COVID QUARANTINE DECODED
Wakey! Wakey! Rise and shine! Another day dawns, and another, and another...well, you get the picture.
Life during lockdown is life on hold for the most part. Time to catch up on those films and box sets, those books you always meant to read, that film script/novel/play you thought you would never find time to write. Time to learn Cantonese, the Trumpet and how to bake sourdough. Time to work on your core and get all those jobs done around the house. time to see how long your hair can grow, how few showers you can take and how many hours you can go without an alcoholic drink.
And then what?
Just relaxing, taking it easy and enjoying the sun from your garden or balcony somehow has a sense of guilt attached. Not doing your daily exercise and coming out the other end as some sort of chiseled type that can sport a skin tight shirt, skinny jeans that have had an argument with their ankles and a man bun.
Eating and drinking is not only pleasurable but, let's face it, helps while away the hours. However everyone is worrying about their intake just to add to the more obvious concerns.
When this is all over (and how many times have you heard this phrase?) will we emerge from our cocoons like butterflies or burrowing insects? will we see a kinder society, more considerate and reflective communities? Will we be grateful for the small things? Hard to say. Certainly there will be sub cultures of the Post-COVID to be defined, analysed and categorised:
The CONVIDEOGAMERS- They will emerge blinking into the light, hallucinating hostile AI every time they visit the chicken shop bought on by hours and hours of game play in curtain drawn bedrooms
The COVNIDEGOISTS- Having spent the duration exercising like an American Con in an Alabama prison yard, they will renter society bulging with muscles, 0%fat and massive narcissism
The CONVESTIGATORS- weeks of investigating and researching will yield countless experts on the global pandemic, Bat DNA, Bermuda Triangle, Uri Geller 5G, Beiderbeck conspiracy.

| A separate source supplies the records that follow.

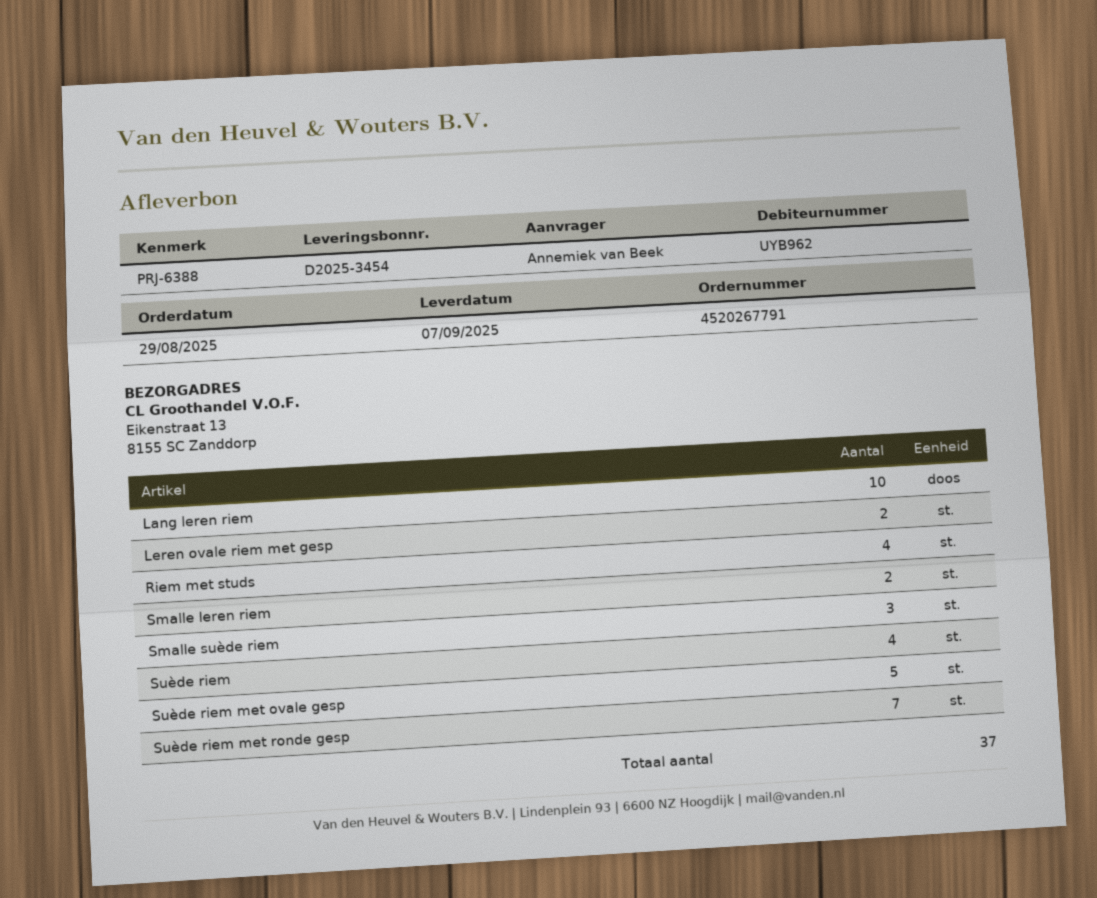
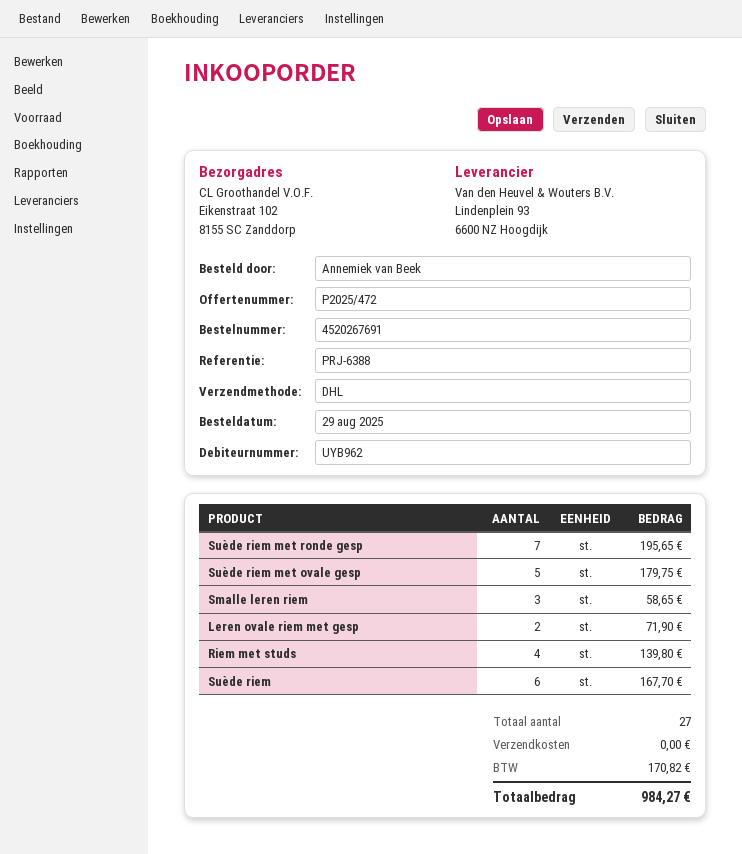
order number: 4520267791 -> 4520267691
ship to: Eikenstraat 13, 8155 SC Zanddorp -> Eikenstraat 102, 8155 SC Zanddorp
Lang leren riem: 10 -> none
Smalle leren riem: 2 -> 3
Smalle suède riem: 3 -> none
Suède riem: 4 -> 6
total quantity: 37 -> 27

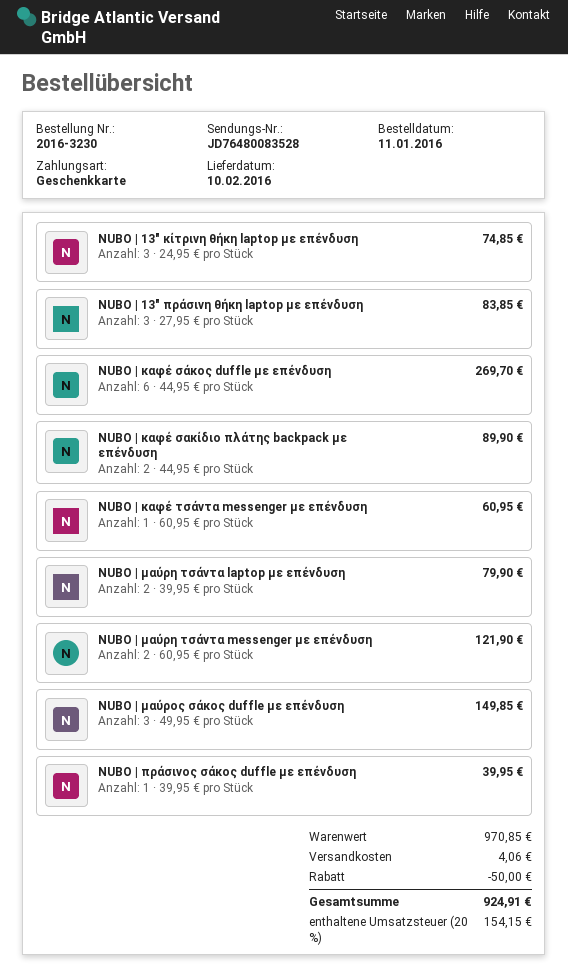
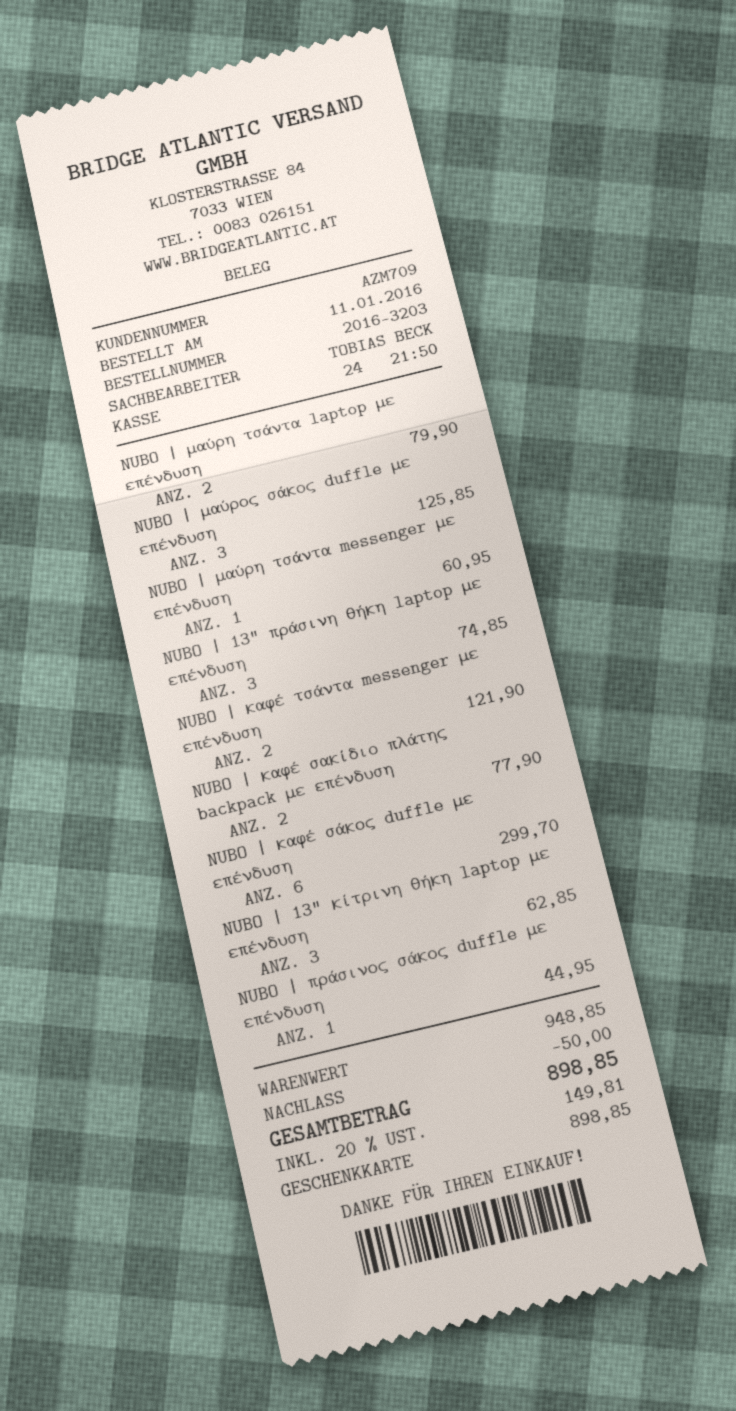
order number: 2016-3230 -> 2016-3203
NUBO | 13" κίτρινη θήκη laptop με επένδυση: 3 for 74.85 -> 3 for 62.85
NUBO | 13" πράσινη θήκη laptop με επένδυση: 3 for 83.85 -> 3 for 74.85
NUBO | καφέ σάκος duffle με επένδυση: 6 for 269.70 -> 6 for 299.70
NUBO | καφέ σακίδιο πλάτης backpack με επένδυση: 2 for 89.90 -> 2 for 77.90
NUBO | καφέ τσάντα messenger με επένδυση: 1 for 60.95 -> 2 for 121.90
NUBO | μαύρη τσάντα messenger με επένδυση: 2 for 121.90 -> 1 for 60.95
NUBO | μαύρος σάκος duffle με επένδυση: 3 for 149.85 -> 3 for 125.85
NUBO | πράσινος σάκος duffle με επένδυση: 1 for 39.95 -> 1 for 44.95
subtotal: 970.85 -> 948.85
shipping: 4.06 -> none
tax: 20% = 154.15 -> 20% = 149.81
total: 924.91 -> 898.85

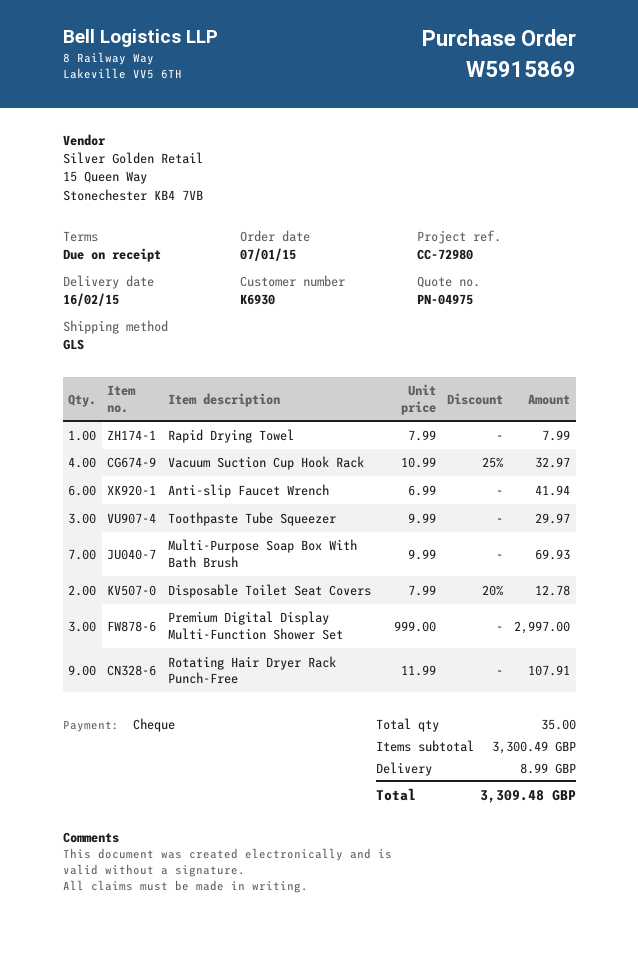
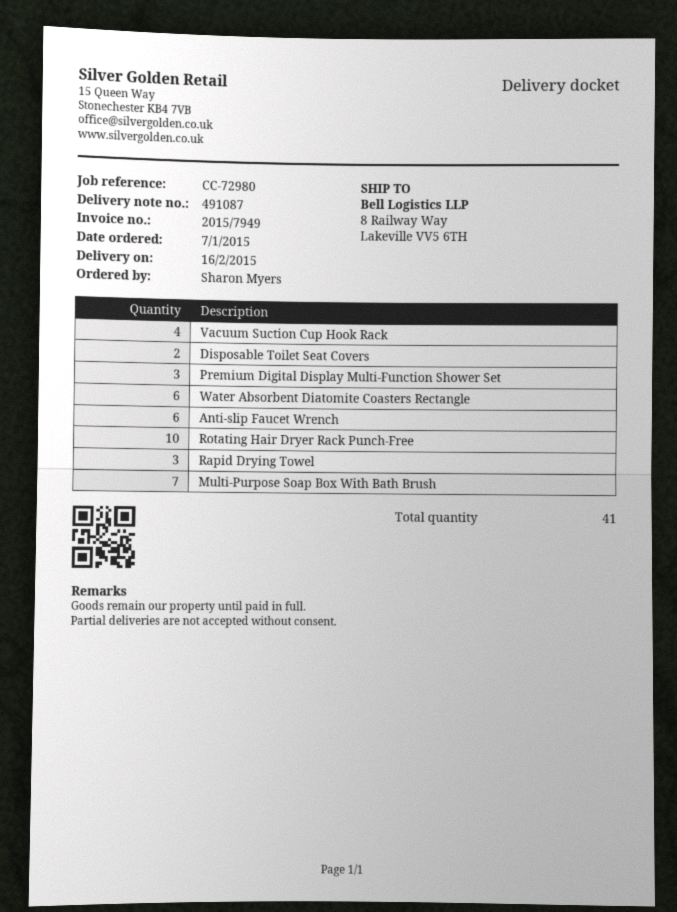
Rapid Drying Towel: 1 -> 3
Toothpaste Tube Squeezer: 3 -> none
Rotating Hair Dryer Rack Punch-Free: 9 -> 10
Water Absorbent Diatomite Coasters Rectangle: none -> 6
total quantity: 35 -> 41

They will, of course, have ben right all along.
The CONVIDIABETICS - Those with pre Corona diets of appalling grey matter from chicken shops will have gorged on substitute material and family sized bottles of full fat Coke and therefore will wobble back onto the high street at an even slower rate than before
I'm not saying that there will be a ravaged landscape populated by gangs of mutated twerps, but we should prepare ourselves for the worst. The best way to do this, I reckon, is to choose the kindness option. Being considerate and appreciative of what we've been through and those who have put themselves on the line for the greater good has to be the answer. Being the Butterfly and not the exo-skeletoned freak has to be more appealing.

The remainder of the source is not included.